▶ **THE TASK**
Could you print exactly the lines of the listing below, starting at the line that has "font-weight: 700;" and ending at the line that has "was it implemented?</p>", and only those lines?

▶ **EXTRACTED INFORMATION**

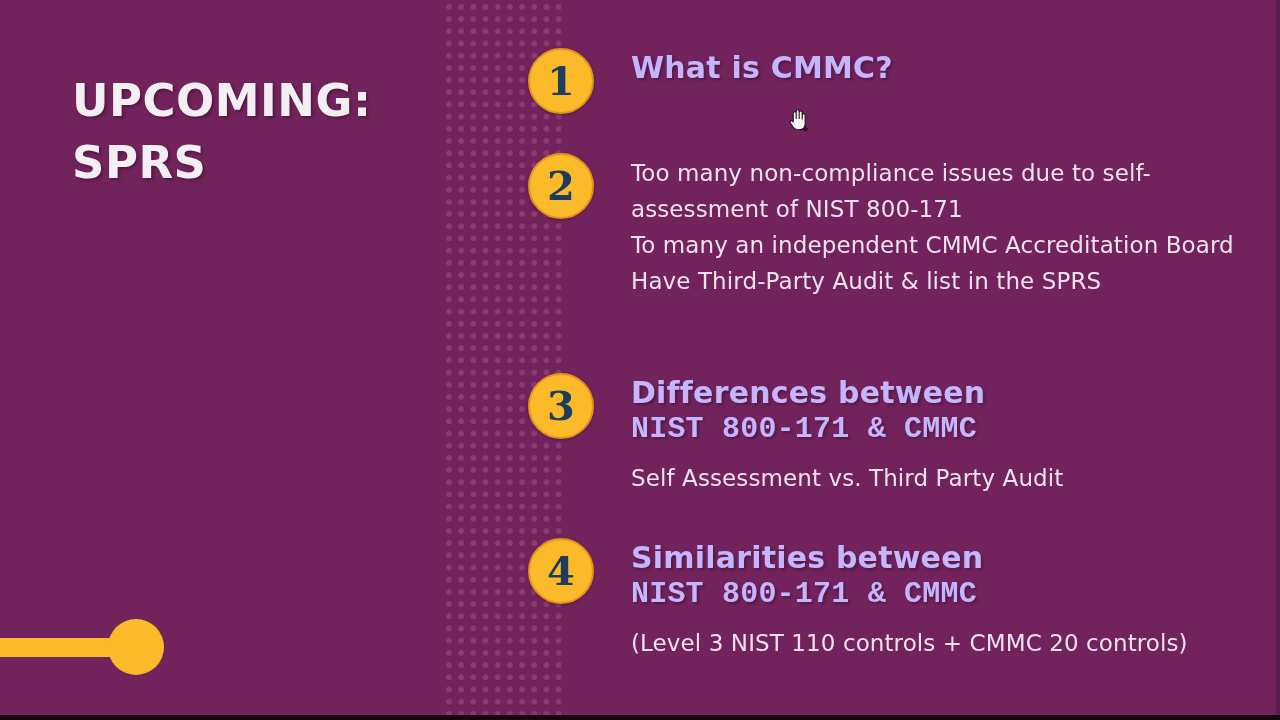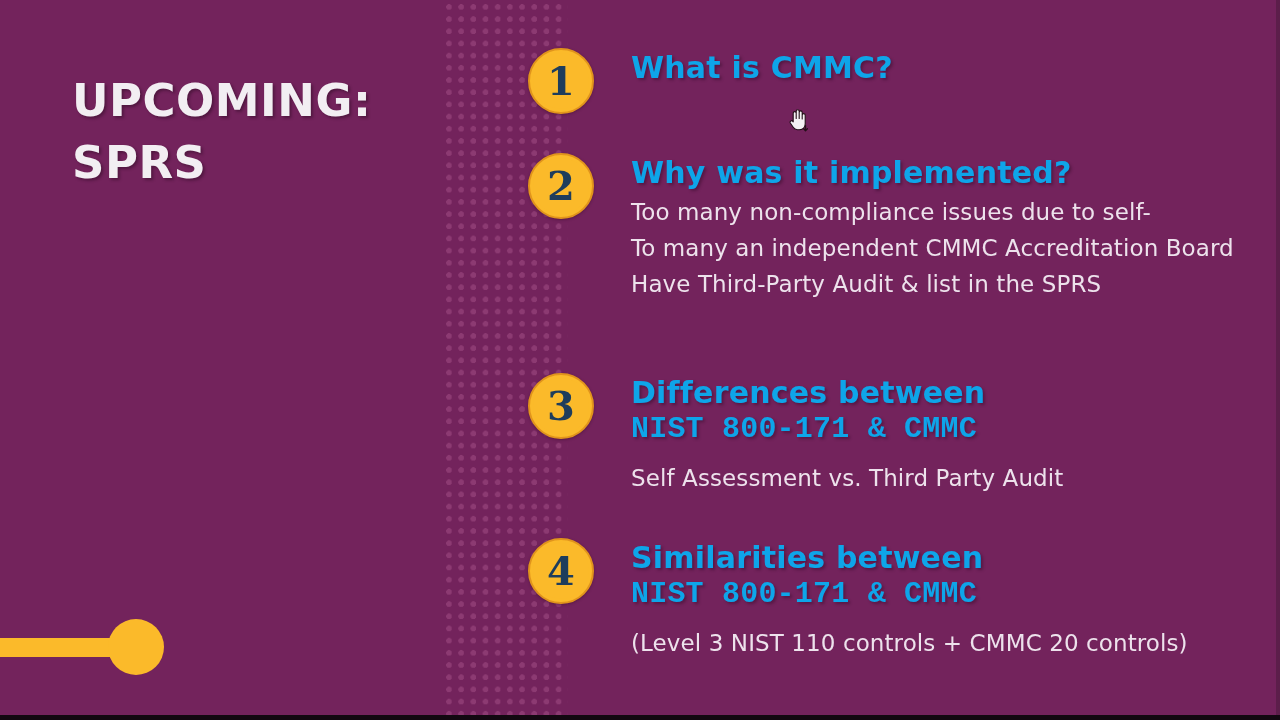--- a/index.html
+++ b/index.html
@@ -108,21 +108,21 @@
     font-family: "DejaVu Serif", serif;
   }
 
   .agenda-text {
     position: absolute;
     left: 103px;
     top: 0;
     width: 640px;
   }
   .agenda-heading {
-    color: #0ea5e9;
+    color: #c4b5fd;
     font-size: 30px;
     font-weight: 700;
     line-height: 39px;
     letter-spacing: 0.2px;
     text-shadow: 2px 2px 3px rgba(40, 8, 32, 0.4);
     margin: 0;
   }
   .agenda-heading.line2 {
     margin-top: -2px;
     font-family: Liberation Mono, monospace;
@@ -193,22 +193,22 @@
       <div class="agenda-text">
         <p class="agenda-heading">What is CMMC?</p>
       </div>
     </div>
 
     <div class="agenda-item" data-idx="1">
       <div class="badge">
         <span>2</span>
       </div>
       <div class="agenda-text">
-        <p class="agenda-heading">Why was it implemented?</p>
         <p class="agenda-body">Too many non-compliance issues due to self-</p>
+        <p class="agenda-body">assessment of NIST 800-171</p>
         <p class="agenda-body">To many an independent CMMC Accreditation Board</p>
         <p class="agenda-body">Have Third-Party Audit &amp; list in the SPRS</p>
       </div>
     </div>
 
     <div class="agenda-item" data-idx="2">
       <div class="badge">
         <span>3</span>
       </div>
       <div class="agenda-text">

==

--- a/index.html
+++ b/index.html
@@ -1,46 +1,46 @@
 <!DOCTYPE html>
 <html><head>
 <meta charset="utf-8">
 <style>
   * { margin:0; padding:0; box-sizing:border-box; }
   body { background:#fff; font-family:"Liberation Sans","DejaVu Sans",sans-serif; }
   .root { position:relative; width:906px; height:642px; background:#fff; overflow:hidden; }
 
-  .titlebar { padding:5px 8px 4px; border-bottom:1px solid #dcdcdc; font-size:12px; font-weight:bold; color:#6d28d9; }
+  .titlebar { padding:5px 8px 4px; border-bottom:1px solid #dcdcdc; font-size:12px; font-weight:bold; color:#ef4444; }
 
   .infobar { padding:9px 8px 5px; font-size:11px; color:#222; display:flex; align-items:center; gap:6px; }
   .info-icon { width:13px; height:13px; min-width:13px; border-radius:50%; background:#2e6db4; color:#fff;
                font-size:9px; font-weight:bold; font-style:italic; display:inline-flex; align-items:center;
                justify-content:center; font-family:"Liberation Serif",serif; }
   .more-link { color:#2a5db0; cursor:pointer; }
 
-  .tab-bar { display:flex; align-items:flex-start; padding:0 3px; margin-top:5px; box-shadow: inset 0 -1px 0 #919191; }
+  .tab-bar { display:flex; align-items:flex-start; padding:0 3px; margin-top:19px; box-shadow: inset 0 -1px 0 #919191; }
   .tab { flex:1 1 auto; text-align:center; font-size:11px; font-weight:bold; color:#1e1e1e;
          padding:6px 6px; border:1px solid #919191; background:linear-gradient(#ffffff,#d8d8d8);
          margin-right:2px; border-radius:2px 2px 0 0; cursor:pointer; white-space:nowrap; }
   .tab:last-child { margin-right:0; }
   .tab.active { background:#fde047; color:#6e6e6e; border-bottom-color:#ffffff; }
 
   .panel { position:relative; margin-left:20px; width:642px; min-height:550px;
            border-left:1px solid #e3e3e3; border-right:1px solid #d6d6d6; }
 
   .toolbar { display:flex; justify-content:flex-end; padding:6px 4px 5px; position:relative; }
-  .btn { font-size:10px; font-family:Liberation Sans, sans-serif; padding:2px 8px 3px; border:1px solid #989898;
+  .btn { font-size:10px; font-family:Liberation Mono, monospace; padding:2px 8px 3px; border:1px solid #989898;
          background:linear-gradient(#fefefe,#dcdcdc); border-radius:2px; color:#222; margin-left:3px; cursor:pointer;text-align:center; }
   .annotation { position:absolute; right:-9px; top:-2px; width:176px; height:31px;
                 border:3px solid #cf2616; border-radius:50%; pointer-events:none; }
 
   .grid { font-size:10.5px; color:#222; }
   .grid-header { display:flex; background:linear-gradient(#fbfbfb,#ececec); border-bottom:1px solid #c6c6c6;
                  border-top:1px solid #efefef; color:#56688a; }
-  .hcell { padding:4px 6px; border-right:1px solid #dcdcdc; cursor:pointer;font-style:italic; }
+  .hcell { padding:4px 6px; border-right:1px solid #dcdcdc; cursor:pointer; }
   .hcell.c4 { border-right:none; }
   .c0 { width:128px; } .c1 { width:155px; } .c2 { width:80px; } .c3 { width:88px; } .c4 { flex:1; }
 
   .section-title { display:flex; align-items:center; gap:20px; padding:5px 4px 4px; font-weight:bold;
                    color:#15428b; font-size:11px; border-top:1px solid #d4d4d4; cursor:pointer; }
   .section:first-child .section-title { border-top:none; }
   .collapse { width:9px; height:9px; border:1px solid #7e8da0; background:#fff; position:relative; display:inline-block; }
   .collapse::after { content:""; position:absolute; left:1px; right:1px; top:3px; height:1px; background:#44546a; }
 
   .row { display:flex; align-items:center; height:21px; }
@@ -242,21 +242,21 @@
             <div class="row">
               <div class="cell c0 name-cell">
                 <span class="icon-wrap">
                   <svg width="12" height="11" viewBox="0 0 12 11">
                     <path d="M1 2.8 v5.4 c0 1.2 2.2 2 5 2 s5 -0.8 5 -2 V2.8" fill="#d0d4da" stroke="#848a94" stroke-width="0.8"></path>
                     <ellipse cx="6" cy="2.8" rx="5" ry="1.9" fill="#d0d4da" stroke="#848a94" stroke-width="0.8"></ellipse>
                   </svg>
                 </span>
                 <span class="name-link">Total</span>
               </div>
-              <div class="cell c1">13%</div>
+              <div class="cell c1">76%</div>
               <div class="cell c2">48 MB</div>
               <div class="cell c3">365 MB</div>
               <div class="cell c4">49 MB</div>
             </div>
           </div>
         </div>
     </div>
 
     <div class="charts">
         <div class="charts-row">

▶ **ANSWER TO THIS PROBLEM**
     font-weight: 700;
     line-height: 39px;
     letter-spacing: 0.2px;
     text-shadow: 2px 2px 3px rgba(40, 8, 32, 0.4);
     margin: 0;
   }
   .agenda-heading.line2 {
     margin-top: -2px;
     font-family: Liberation Mono, monospace;
@@ -193,22 +193,22 @@
       <div class="agenda-text">
         <p class="agenda-heading">What is CMMC?</p>
       </div>
     </div>
 
     <div class="agenda-item" data-idx="1">
       <div class="badge">
         <span>2</span>
       </div>
       <div class="agenda-text">
-        <p class="agenda-heading">Why was it implemented?</p>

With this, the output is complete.